# The task:
The material below is to be copied exactly from the line with "- Customer behavior" up to and including the line with "- When using", with nothing else kept and no pictures.

# Data for this exercise:
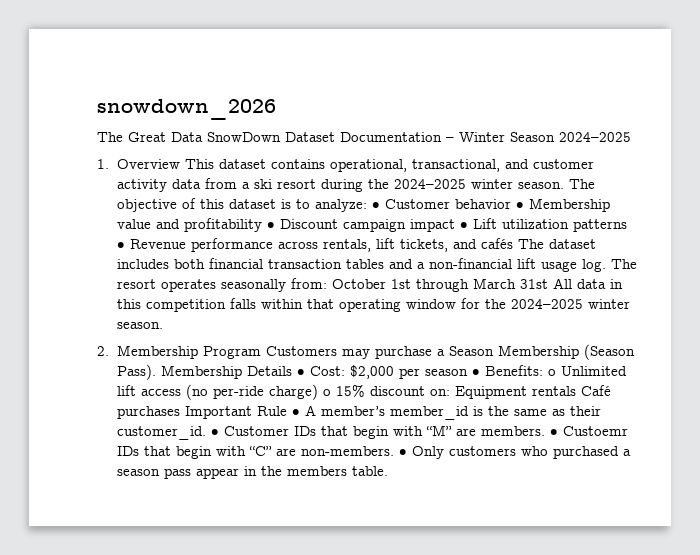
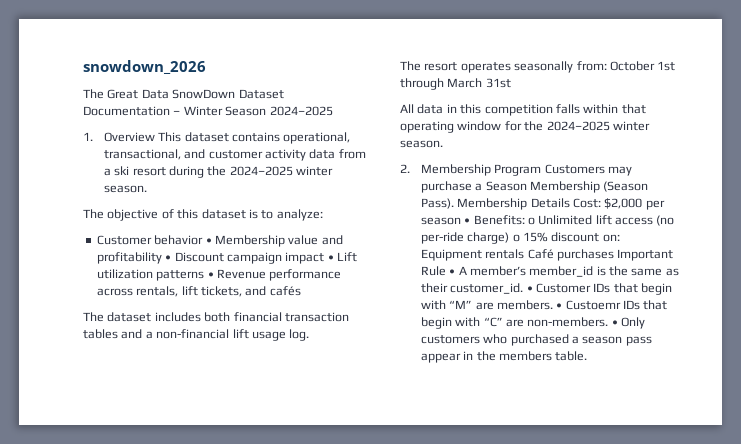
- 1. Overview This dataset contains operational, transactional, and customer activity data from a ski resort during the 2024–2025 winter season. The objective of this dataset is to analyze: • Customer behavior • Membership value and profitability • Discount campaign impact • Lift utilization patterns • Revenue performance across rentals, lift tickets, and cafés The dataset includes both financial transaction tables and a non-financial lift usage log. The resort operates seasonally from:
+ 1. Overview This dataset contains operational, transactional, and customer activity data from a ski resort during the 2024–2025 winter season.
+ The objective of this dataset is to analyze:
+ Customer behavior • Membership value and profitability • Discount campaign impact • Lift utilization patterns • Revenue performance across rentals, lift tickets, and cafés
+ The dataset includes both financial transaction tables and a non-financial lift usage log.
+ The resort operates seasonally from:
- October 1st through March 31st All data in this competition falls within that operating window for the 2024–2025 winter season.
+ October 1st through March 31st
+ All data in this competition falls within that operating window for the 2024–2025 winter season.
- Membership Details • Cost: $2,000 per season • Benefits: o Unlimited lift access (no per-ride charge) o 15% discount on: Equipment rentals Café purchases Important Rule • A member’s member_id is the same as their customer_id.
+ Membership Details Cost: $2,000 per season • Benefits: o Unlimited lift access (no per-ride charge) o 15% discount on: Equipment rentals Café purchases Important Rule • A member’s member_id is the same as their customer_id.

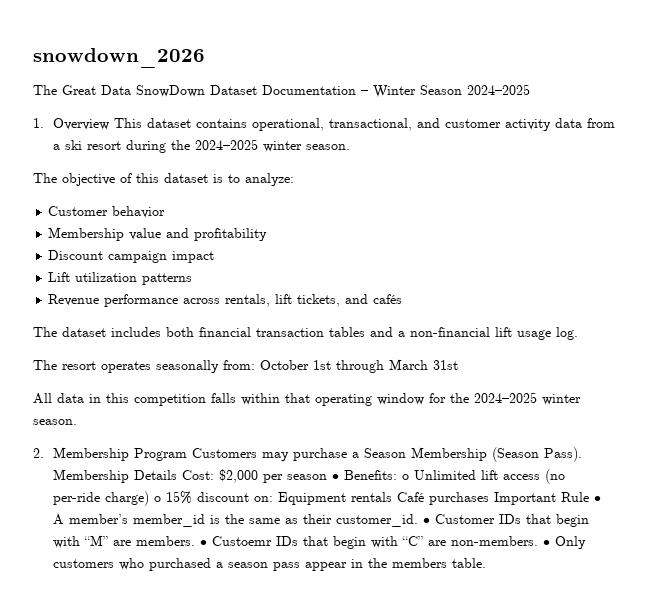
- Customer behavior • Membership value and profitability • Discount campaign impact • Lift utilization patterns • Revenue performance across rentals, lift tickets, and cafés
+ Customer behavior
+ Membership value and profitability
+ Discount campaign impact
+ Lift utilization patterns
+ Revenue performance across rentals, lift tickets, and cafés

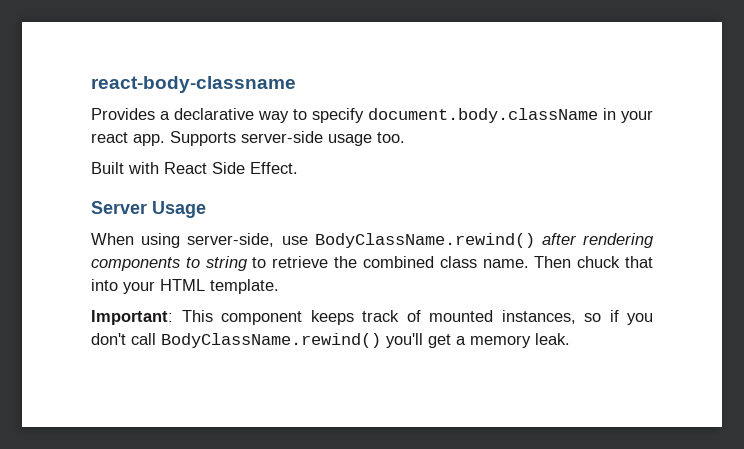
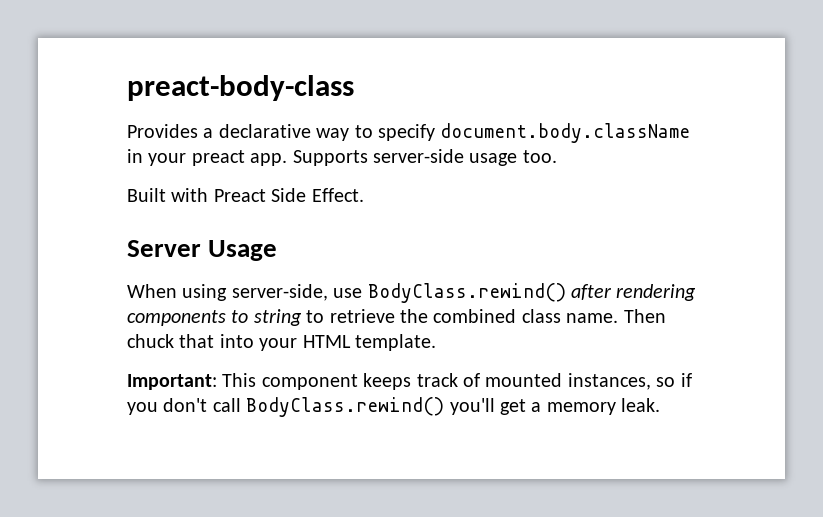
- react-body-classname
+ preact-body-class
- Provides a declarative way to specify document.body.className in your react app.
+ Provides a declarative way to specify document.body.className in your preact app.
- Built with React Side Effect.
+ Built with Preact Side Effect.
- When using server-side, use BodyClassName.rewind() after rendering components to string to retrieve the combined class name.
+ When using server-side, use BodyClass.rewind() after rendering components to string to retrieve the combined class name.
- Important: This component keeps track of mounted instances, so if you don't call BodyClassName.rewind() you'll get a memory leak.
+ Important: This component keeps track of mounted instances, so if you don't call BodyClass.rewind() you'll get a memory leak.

# Response:
- Customer behavior • Membership value and profitability • Discount campaign impact • Lift utilization patterns • Revenue performance across rentals, lift tickets, and cafés
+ Customer behavior
+ Membership value and profitability
+ Discount campaign impact
+ Lift utilization patterns
+ Revenue performance across rentals, lift tickets, and cafés

- react-body-classname
+ preact-body-class
- Provides a declarative way to specify document.body.className in your react app.
+ Provides a declarative way to specify document.body.className in your preact app.
- Built with React Side Effect.
+ Built with Preact Side Effect.
- When using server-side, use BodyClassName.rewind() after rendering components to string to retrieve the combined class name.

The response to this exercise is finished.